BEGIN Dataset records

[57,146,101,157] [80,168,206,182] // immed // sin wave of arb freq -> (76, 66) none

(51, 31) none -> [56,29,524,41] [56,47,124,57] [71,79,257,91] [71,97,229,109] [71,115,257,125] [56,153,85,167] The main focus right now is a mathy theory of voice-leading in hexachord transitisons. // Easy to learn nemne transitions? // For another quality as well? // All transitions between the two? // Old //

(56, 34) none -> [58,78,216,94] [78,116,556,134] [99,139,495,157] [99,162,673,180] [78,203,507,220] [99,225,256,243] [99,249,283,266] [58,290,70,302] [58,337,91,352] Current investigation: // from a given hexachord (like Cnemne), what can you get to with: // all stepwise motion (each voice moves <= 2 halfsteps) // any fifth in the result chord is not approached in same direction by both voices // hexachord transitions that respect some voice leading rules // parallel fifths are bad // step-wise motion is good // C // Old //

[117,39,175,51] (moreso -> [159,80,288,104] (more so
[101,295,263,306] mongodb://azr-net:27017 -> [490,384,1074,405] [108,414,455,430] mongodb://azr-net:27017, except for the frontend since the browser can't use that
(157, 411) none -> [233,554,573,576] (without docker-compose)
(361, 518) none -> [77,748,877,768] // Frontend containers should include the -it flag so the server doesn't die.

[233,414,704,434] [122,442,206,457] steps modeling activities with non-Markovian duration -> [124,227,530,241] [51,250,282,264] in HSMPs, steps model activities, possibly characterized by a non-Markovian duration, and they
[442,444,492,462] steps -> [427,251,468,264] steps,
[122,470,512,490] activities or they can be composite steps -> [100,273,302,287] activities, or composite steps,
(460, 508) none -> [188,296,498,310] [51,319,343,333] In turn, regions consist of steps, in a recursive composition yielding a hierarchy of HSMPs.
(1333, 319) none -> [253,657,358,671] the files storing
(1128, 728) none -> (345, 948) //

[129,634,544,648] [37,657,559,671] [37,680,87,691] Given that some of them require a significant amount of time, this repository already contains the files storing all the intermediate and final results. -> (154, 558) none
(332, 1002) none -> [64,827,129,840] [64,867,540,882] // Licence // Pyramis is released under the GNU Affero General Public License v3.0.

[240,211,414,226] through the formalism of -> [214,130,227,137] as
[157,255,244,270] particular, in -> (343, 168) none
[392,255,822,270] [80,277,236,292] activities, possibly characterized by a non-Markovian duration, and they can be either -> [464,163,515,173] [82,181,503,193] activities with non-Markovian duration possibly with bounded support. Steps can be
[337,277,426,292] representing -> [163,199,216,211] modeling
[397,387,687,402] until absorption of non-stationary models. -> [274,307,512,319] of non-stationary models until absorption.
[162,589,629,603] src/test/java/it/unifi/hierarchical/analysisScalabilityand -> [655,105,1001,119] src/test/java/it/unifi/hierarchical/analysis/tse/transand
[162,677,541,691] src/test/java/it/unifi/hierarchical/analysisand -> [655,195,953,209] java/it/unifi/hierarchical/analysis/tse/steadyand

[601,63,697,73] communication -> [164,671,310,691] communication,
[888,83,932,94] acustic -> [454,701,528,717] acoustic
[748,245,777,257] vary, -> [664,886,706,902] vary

END Dataset records

▸ Task to complete
When the entries above are retyped, each line must stay exactly as it is.

▸ Output of the exercise
[57,146,101,157] [80,168,206,182] // immed // sin wave of arb freq -> (76, 66) none

(51, 31) none -> [56,29,524,41] [56,47,124,57] [71,79,257,91] [71,97,229,109] [71,115,257,125] [56,153,85,167] The main focus right now is a mathy theory of voice-leading in hexachord transitisons. // Easy to learn nemne transitions? // For another quality as well? // All transitions between the two? // Old //

(56, 34) none -> [58,78,216,94] [78,116,556,134] [99,139,495,157] [99,162,673,180] [78,203,507,220] [99,225,256,243] [99,249,283,266] [58,290,70,302] [58,337,91,352] Current investigation: // from a given hexachord (like Cnemne), what can you get to with: // all stepwise motion (each voice moves <= 2 halfsteps) // any fifth in the result chord is not approached in same direction by both voices // hexachord transitions that respect some voice leading rules // parallel fifths are bad // step-wise motion is good // C // Old //

[117,39,175,51] (moreso -> [159,80,288,104] (more so
[101,295,263,306] mongodb://azr-net:27017 -> [490,384,1074,405] [108,414,455,430] mongodb://azr-net:27017, except for the frontend since the browser can't use that
(157, 411) none -> [233,554,573,576] (without docker-compose)
(361, 518) none -> [77,748,877,768] // Frontend containers should include the -it flag so the server doesn't die.

[233,414,704,434] [122,442,206,457] steps modeling activities with non-Markovian duration -> [124,227,530,241] [51,250,282,264] in HSMPs, steps model activities, possibly characterized by a non-Markovian duration, and they
[442,444,492,462] steps -> [427,251,468,264] steps,
[122,470,512,490] activities or they can be composite steps -> [100,273,302,287] activities, or composite steps,
(460, 508) none -> [188,296,498,310] [51,319,343,333] In turn, regions consist of steps, in a recursive composition yielding a hierarchy of HSMPs.
(1333, 319) none -> [253,657,358,671] the files storing
(1128, 728) none -> (345, 948) //

[129,634,544,648] [37,657,559,671] [37,680,87,691] Given that some of them require a significant amount of time, this repository already contains the files storing all the intermediate and final results. -> (154, 558) none
(332, 1002) none -> [64,827,129,840] [64,867,540,882] // Licence // Pyramis is released under the GNU Affero General Public License v3.0.

[240,211,414,226] through the formalism of -> [214,130,227,137] as
[157,255,244,270] particular, in -> (343, 168) none
[392,255,822,270] [80,277,236,292] activities, possibly characterized by a non-Markovian duration, and they can be either -> [464,163,515,173] [82,181,503,193] activities with non-Markovian duration possibly with bounded support. Steps can be
[337,277,426,292] representing -> [163,199,216,211] modeling
[397,387,687,402] until absorption of non-stationary models. -> [274,307,512,319] of non-stationary models until absorption.
[162,589,629,603] src/test/java/it/unifi/hierarchical/analysisScalabilityand -> [655,105,1001,119] src/test/java/it/unifi/hierarchical/analysis/tse/transand
[162,677,541,691] src/test/java/it/unifi/hierarchical/analysisand -> [655,195,953,209] java/it/unifi/hierarchical/analysis/tse/steadyand

[601,63,697,73] communication -> [164,671,310,691] communication,
[888,83,932,94] acustic -> [454,701,528,717] acoustic
[748,245,777,257] vary, -> [664,886,706,902] vary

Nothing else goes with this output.